* [To do]: Check every line below for the word "various" and show those that hold it.
════════
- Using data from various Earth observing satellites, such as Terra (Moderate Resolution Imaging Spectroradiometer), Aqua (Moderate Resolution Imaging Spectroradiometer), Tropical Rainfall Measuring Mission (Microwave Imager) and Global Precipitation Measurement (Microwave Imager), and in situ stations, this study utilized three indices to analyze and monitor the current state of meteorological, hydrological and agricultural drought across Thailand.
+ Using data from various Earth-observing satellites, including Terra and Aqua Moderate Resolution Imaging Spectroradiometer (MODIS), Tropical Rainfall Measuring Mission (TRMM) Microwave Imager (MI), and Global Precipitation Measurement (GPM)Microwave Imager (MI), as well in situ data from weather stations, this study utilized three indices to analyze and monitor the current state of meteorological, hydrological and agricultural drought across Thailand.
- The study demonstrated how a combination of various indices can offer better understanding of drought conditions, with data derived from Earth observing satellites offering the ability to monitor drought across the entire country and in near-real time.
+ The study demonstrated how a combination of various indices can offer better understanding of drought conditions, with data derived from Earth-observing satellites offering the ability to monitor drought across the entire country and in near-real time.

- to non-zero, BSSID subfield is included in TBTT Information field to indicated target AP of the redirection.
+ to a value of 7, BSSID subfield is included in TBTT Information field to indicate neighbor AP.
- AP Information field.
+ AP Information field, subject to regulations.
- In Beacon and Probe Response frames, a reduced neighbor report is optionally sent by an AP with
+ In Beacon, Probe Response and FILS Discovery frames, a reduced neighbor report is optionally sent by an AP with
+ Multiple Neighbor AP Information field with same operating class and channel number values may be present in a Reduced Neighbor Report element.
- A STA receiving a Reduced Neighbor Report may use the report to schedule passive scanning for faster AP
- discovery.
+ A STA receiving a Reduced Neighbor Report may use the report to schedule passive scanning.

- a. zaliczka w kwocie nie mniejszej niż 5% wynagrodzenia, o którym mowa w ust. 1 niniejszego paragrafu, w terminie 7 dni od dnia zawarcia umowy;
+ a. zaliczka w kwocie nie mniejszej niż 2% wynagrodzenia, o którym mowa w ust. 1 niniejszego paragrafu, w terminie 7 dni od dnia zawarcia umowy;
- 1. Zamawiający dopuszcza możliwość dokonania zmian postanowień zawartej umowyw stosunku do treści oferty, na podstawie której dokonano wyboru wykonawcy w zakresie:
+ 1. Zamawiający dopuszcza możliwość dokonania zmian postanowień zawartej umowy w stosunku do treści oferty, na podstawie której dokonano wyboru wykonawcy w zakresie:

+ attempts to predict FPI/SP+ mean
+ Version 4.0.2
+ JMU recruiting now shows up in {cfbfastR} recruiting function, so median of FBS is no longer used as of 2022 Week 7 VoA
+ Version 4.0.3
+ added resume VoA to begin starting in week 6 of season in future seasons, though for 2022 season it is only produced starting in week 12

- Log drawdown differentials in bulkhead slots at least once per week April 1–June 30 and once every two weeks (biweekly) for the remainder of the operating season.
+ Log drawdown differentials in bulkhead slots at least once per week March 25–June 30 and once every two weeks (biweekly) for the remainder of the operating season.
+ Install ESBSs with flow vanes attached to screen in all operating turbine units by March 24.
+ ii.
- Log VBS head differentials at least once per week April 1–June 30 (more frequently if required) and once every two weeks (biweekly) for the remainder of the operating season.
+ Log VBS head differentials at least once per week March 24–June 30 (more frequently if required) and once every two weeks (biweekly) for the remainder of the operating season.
════════
* [Output for this exercise]:
- Using data from various Earth observing satellites, such as Terra (Moderate Resolution Imaging Spectroradiometer), Aqua (Moderate Resolution Imaging Spectroradiometer), Tropical Rainfall Measuring Mission (Microwave Imager) and Global Precipitation Measurement (Microwave Imager), and in situ stations, this study utilized three indices to analyze and monitor the current state of meteorological, hydrological and agricultural drought across Thailand.
+ Using data from various Earth-observing satellites, including Terra and Aqua Moderate Resolution Imaging Spectroradiometer (MODIS), Tropical Rainfall Measuring Mission (TRMM) Microwave Imager (MI), and Global Precipitation Measurement (GPM)Microwave Imager (MI), as well in situ data from weather stations, this study utilized three indices to analyze and monitor the current state of meteorological, hydrological and agricultural drought across Thailand.
- The study demonstrated how a combination of various indices can offer better understanding of drought conditions, with data derived from Earth observing satellites offering the ability to monitor drought across the entire country and in near-real time.
+ The study demonstrated how a combination of various indices can offer better understanding of drought conditions, with data derived from Earth-observing satellites offering the ability to monitor drought across the entire country and in near-real time.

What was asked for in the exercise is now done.